Task: Pictures are to be left out. Return exactly the lines below from the one with "font-style: none ->" up to and including the one with "flex-direction: none ->".

*** Supplied records Section Begins ***

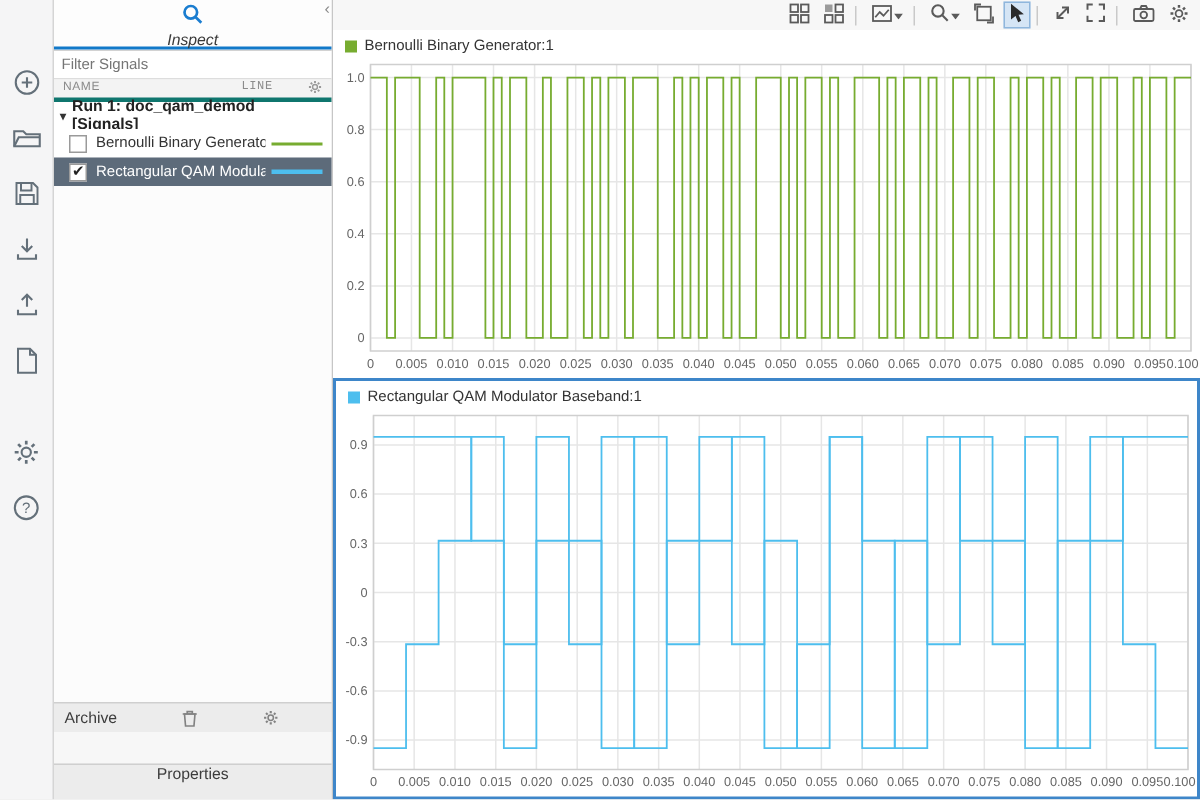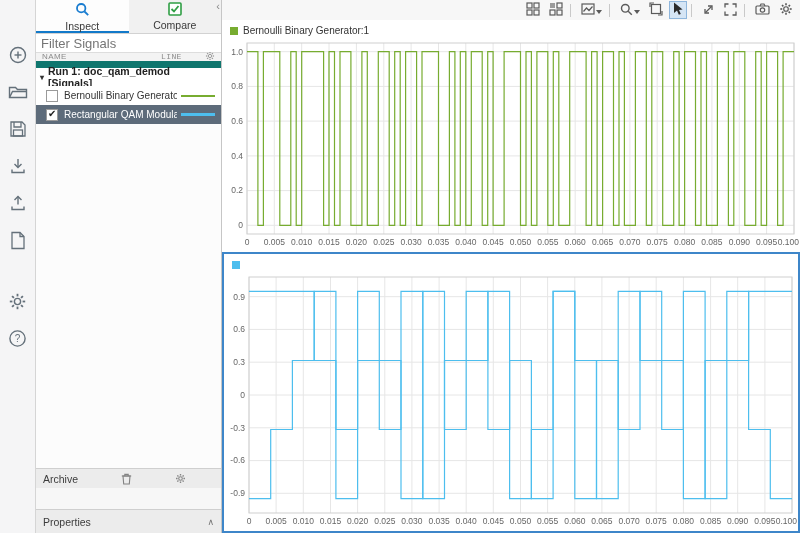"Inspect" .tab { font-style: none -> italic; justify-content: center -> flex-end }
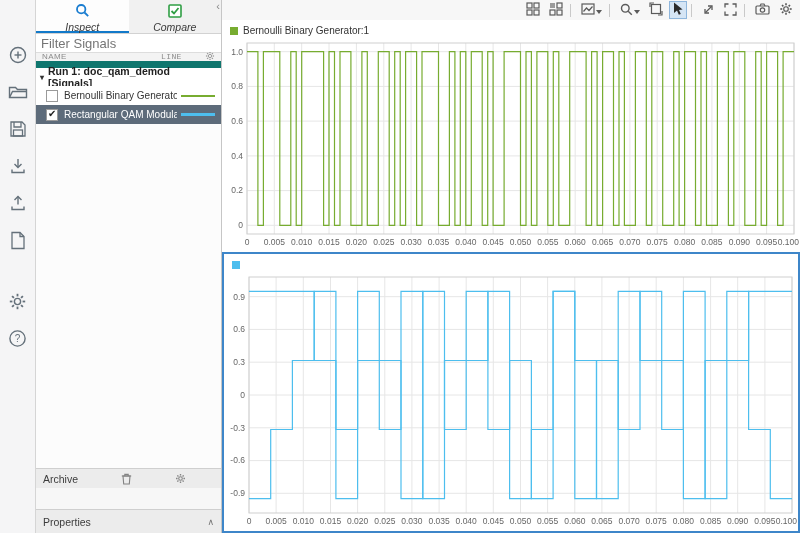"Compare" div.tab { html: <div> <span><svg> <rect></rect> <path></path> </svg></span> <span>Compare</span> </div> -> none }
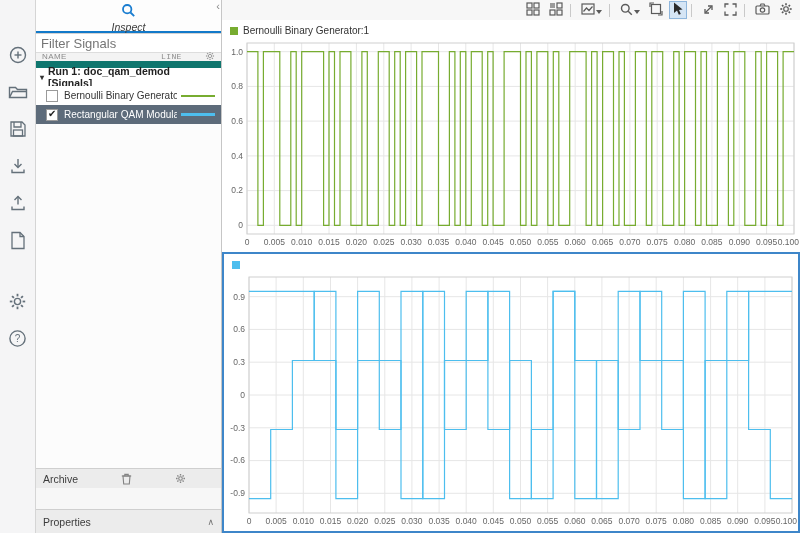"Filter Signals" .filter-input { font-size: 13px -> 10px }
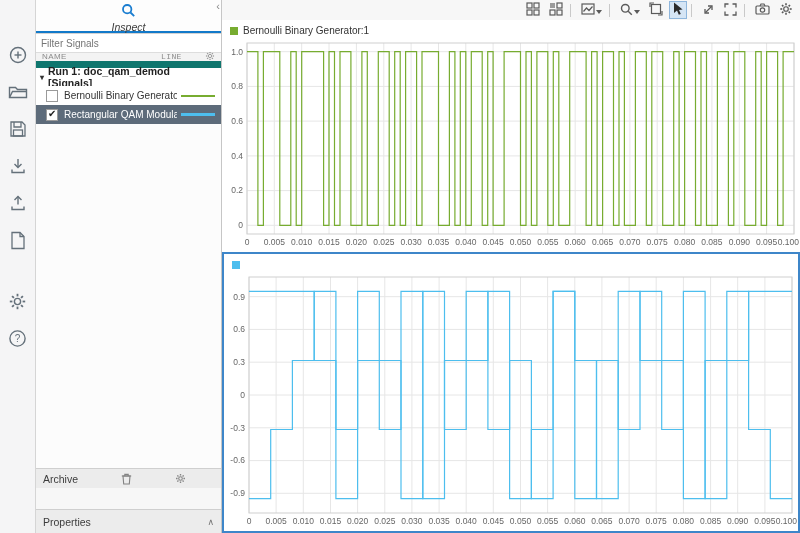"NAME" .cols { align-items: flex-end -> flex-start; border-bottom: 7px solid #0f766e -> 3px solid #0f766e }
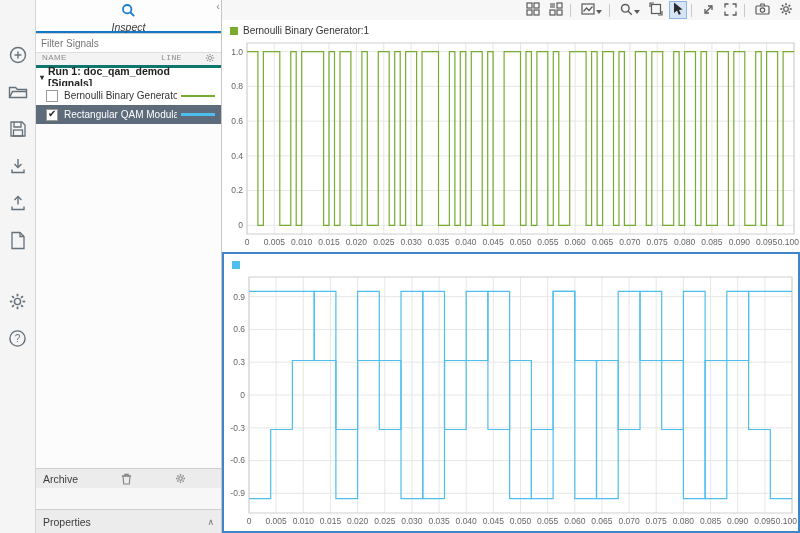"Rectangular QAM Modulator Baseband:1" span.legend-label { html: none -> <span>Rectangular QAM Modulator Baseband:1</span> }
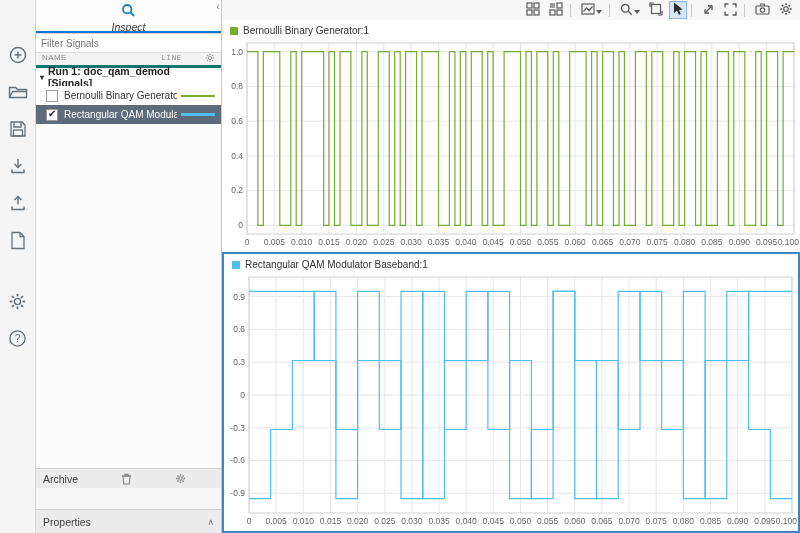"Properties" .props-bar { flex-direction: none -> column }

*** Supplied records Section Ends ***
*** Supplied records Section Begins ***

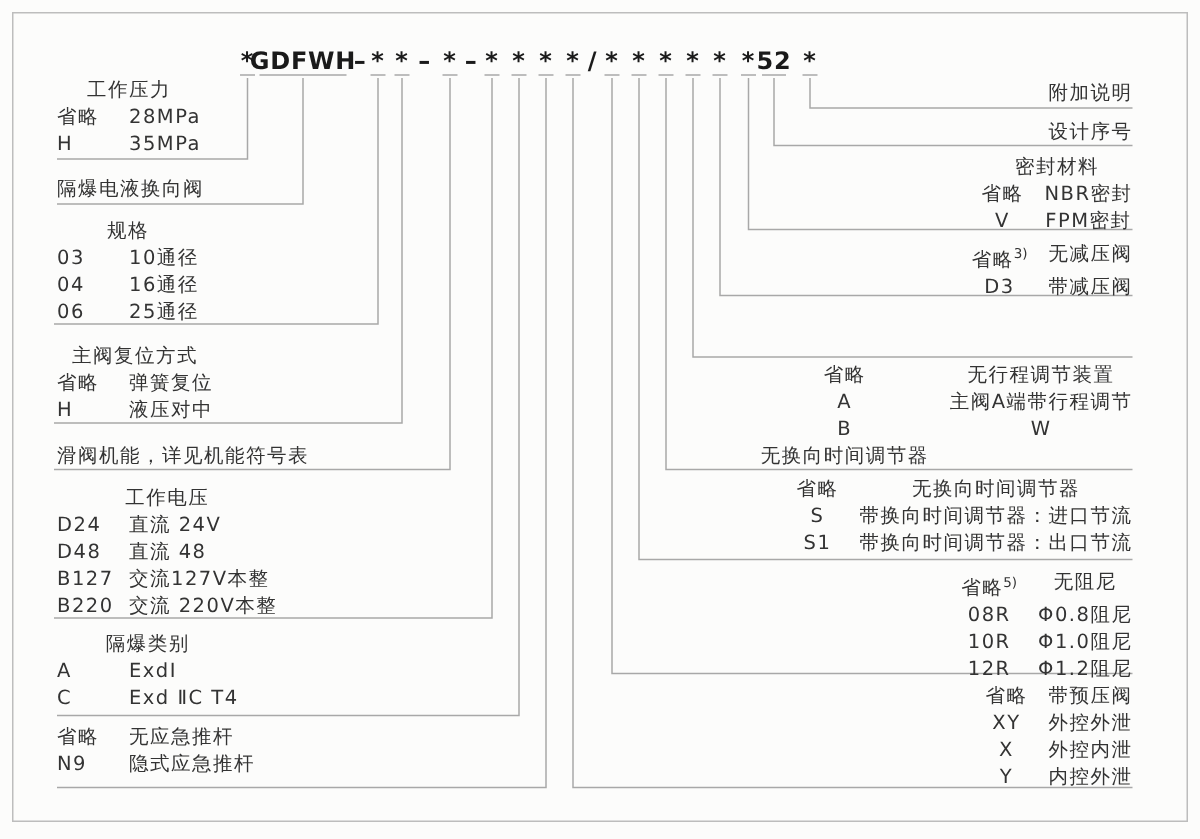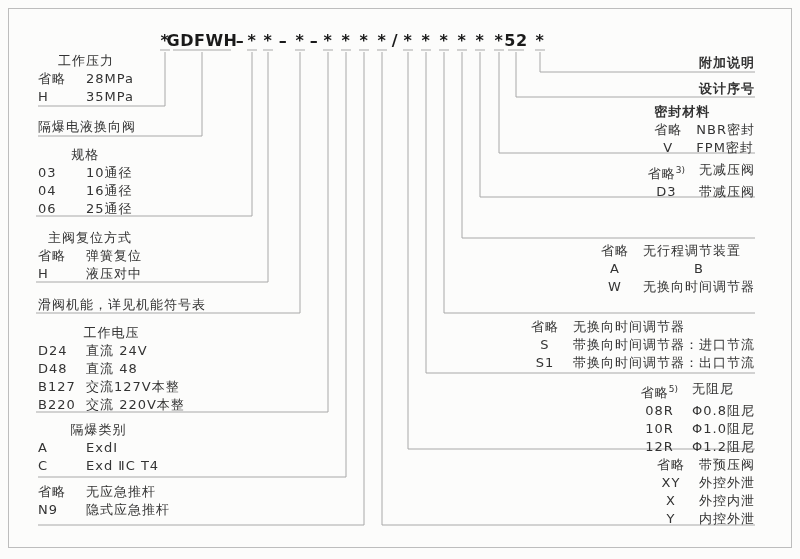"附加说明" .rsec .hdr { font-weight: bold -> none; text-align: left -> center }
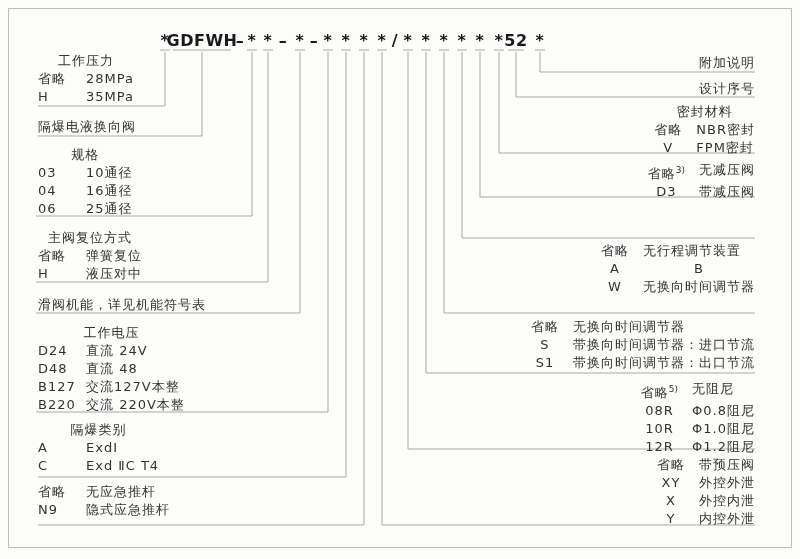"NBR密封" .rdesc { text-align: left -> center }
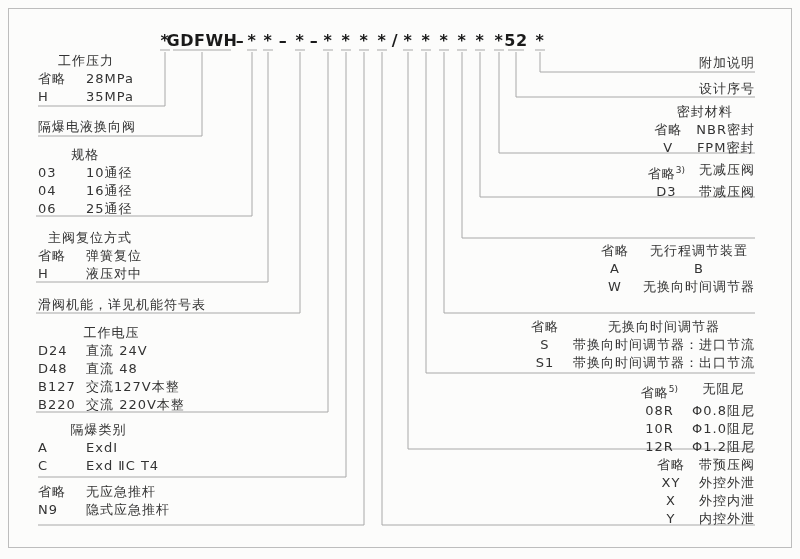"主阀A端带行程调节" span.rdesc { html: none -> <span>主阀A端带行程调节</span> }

*** Supplied records Section Ends ***

Written reply:
"Inspect" .tab { font-style: none -> italic; justify-content: center -> flex-end }
"Compare" div.tab { html: <div> <span><svg> <rect></rect> <path></path> </svg></span> <span>Compare</span> </div> -> none }
"Filter Signals" .filter-input { font-size: 13px -> 10px }
"NAME" .cols { align-items: flex-end -> flex-start; border-bottom: 7px solid #0f766e -> 3px solid #0f766e }
"Rectangular QAM Modulator Baseband:1" span.legend-label { html: none -> <span>Rectangular QAM Modulator Baseband:1</span> }
"Properties" .props-bar { flex-direction: none -> column }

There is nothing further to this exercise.